🤖 AI Summary
To address the limited adaptive locomotion capability of quadrupedal robots under unknown payloads and diverse terrains (e.g., flat ground, slopes, stairs), this paper proposes a hierarchical adaptive reinforcement learning framework: a high-level policy learns baseline locomotion behaviors, while a low-level controller dynamically compensates for payload-induced and terrain-induced disturbances in real time.

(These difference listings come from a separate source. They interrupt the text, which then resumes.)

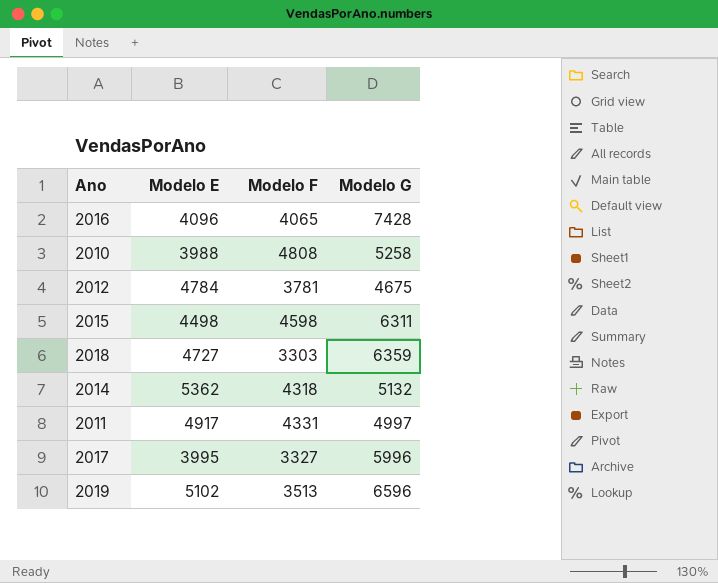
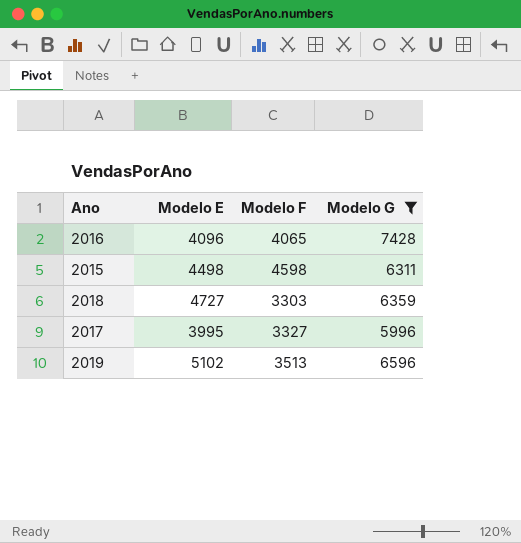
filter: none -> Modelo G >= 5996

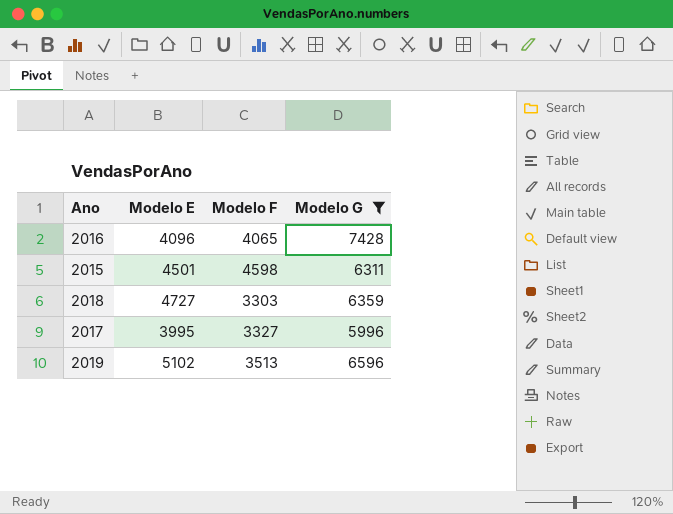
2015 | Modelo E: 4498 -> 4501

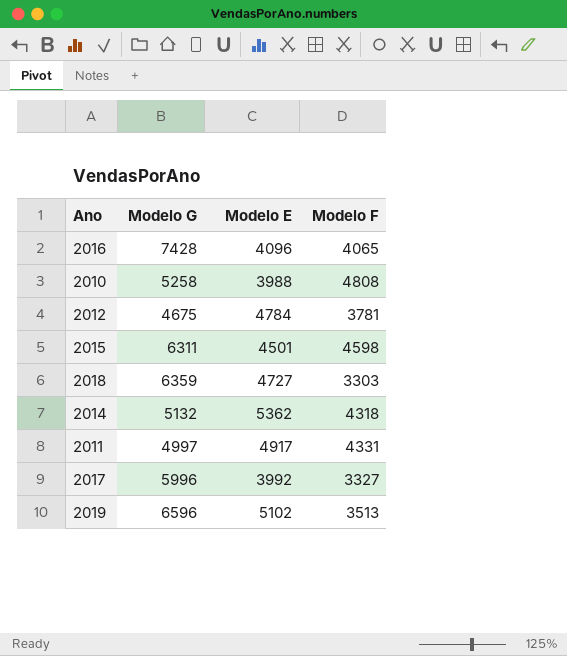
filter: Modelo G >= 5996 -> none
column Modelo G | position: 4 -> 2
2017 | Modelo E: 3995 -> 3992

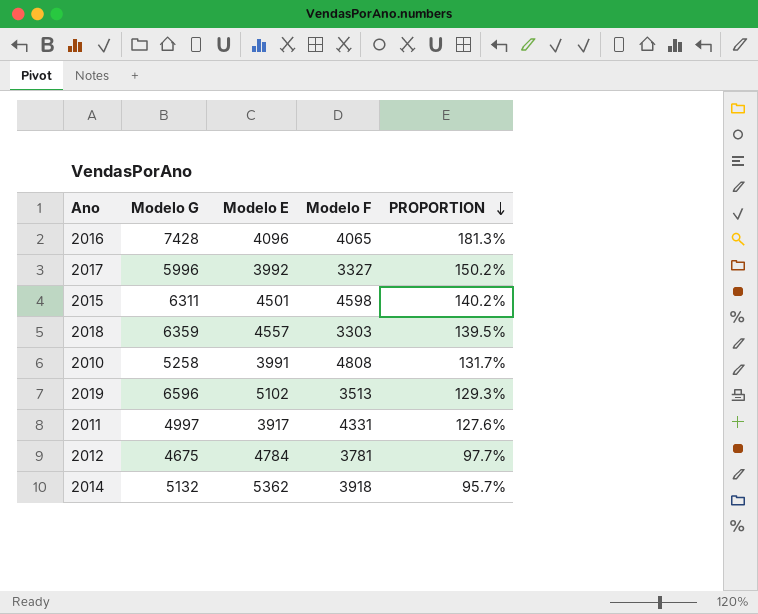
row order: none -> PROPORTION descending
column PROPORTION | formula: none -> [Modelo G] / [Modelo E]
2018 | Modelo E: 4727 -> 4557
2010 | Modelo E: 3988 -> 3991
2011 | Modelo E: 4917 -> 3917
2014 | Modelo F: 4318 -> 3918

This work achieves, for the first time, end-to-end dual adaptation—simultaneously adapting to both payload variations and terrain changes—without relying on dynamic models, predefined gaits, or manual hyperparameter tuning. The approach integrates large-scale simulation training in Isaac Gym, an adaptive RL policy network, and a model predictive control (MPC) co-architecture, and is validated via hardware deployment on the Unitree Go1 platform. Experiments demonstrate substantial improvements in body height and velocity tracking accuracy, along with superior robustness against abrupt static and dynamic payload changes compared to state-of-the-art MPC-based methods.
📝 Abstract
Quadrupedal robots are increasingly deployed for load-carrying tasks across diverse terrains. While Model Predictive Control (MPC)-based methods can account for payload variations, they often depend on predefined gait schedules or trajectory generators, limiting their adaptability in unstructured environments. To address these limitations, we propose an Adaptive Reinforcement Learning (RL) framework that enables quadrupedal robots to dynamically adapt to both varying payloads and diverse terrains. The framework consists of a nominal policy responsible for baseline locomotion and an adaptive policy that learns corrective actions to preserve stability and improve command tracking under payload variations. We validate the proposed approach through large-scale simulation experiments in Isaac Gym and real-world hardware deployment on a Unitree Go1 quadruped. The controller was tested on flat ground, slopes, and stairs under both static and dynamic payload changes. Across all settings, our adaptive controller consistently outperformed the controller in tracking body height and velocity commands, demonstrating enhanced robustness and adaptability without requiring explicit gait design or manual tuning.